PROVIDED DATA START

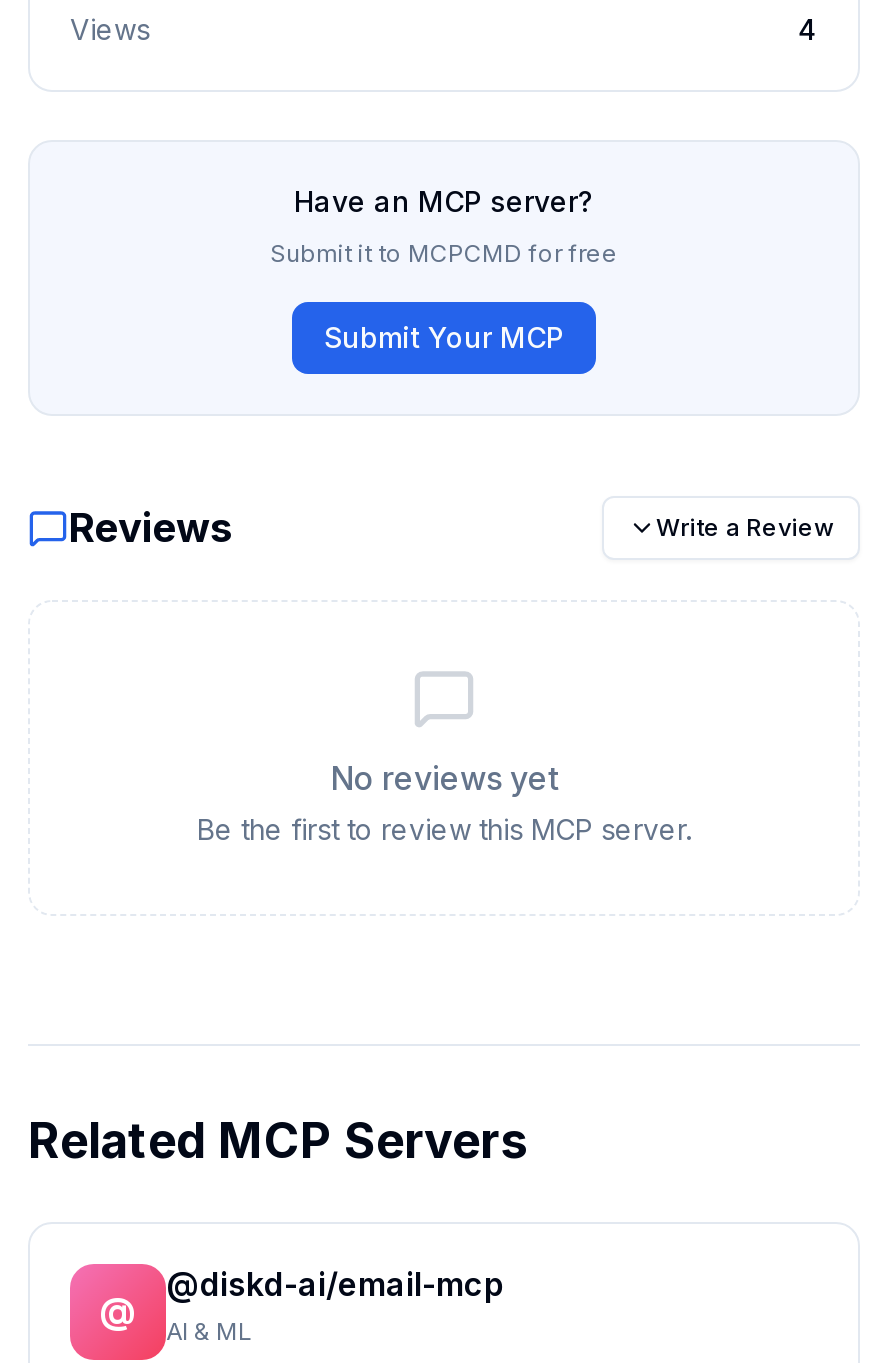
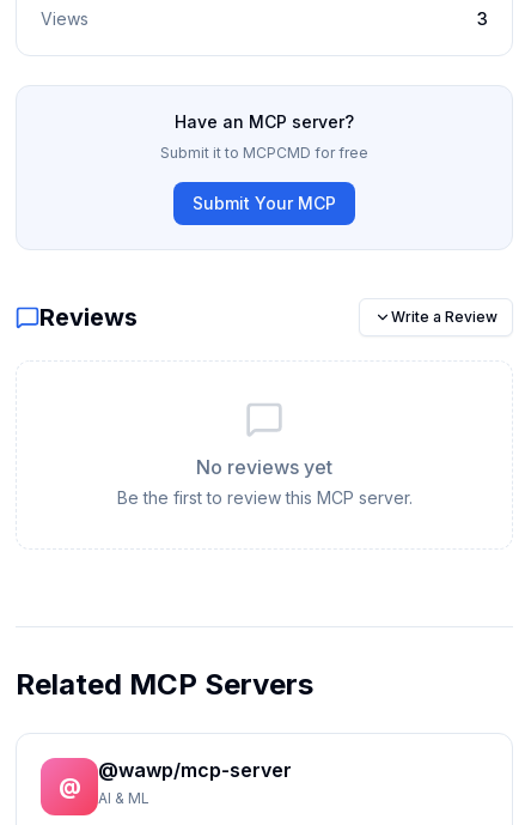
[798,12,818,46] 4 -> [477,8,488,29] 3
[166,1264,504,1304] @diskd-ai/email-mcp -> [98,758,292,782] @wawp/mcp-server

PROVIDED DATA END
PROVIDED DATA START

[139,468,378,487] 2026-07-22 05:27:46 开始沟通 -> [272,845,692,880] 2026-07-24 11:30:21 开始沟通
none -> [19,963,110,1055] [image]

PROVIDED DATA END
PROVIDED DATA START

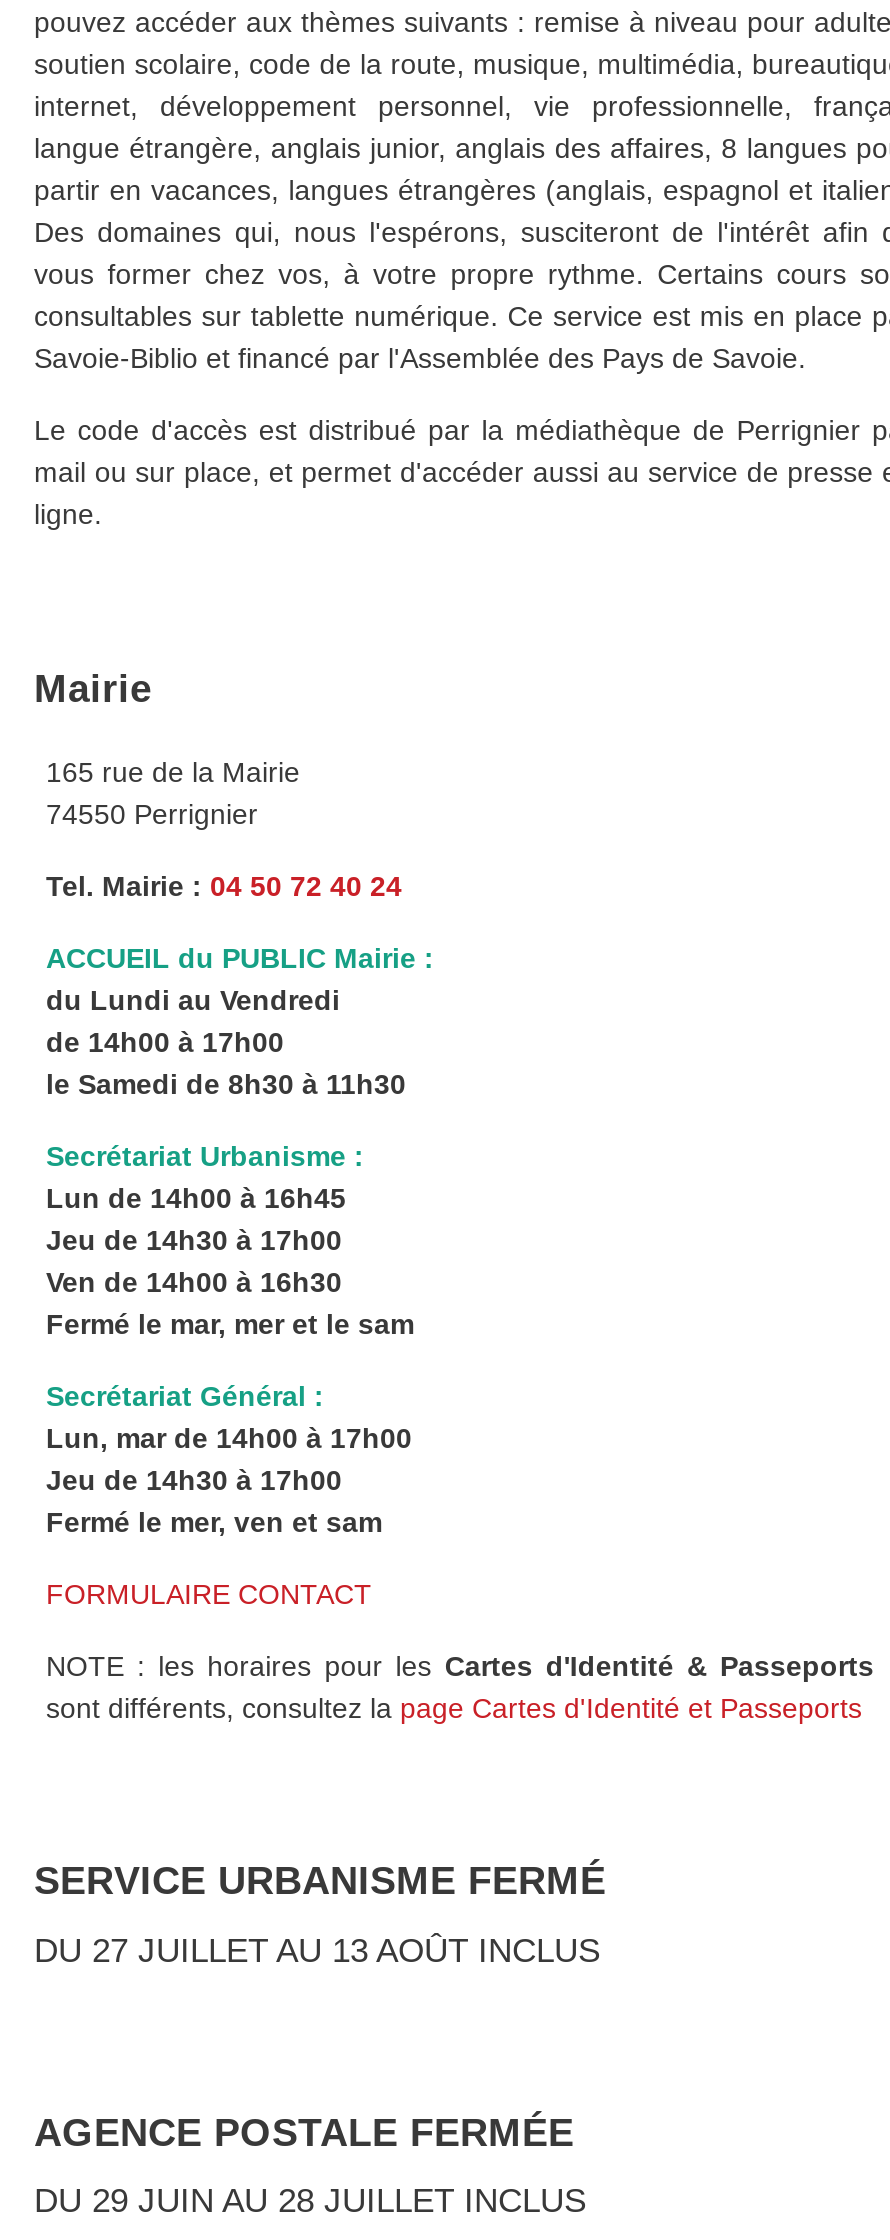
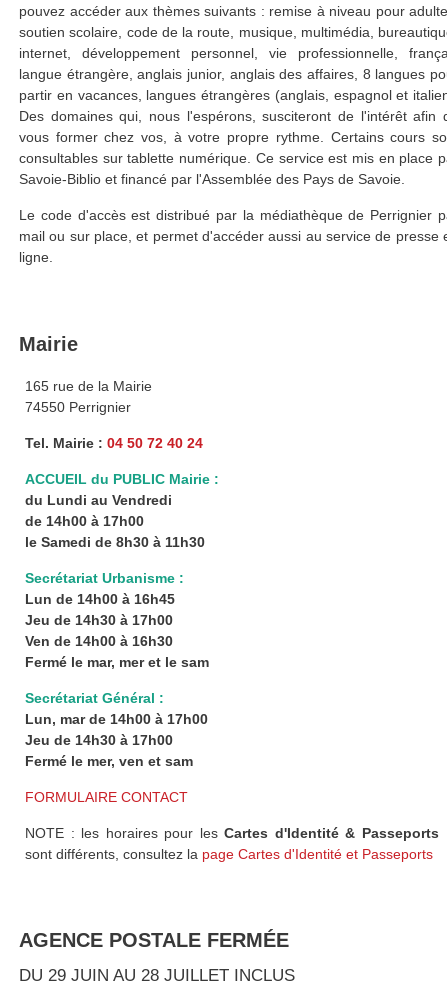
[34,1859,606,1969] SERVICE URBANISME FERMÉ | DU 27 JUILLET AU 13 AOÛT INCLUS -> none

PROVIDED DATA END

#### [THE TASK]
Please copy, exactly as written, every line in the listing above from the line with "[139,468,378,487] 2026-07-22 05:27:46" up to and including the line with "none -> [19,963,110,1055] [image]".

#### [TASK RESULT]
[139,468,378,487] 2026-07-22 05:27:46 开始沟通 -> [272,845,692,880] 2026-07-24 11:30:21 开始沟通
none -> [19,963,110,1055] [image]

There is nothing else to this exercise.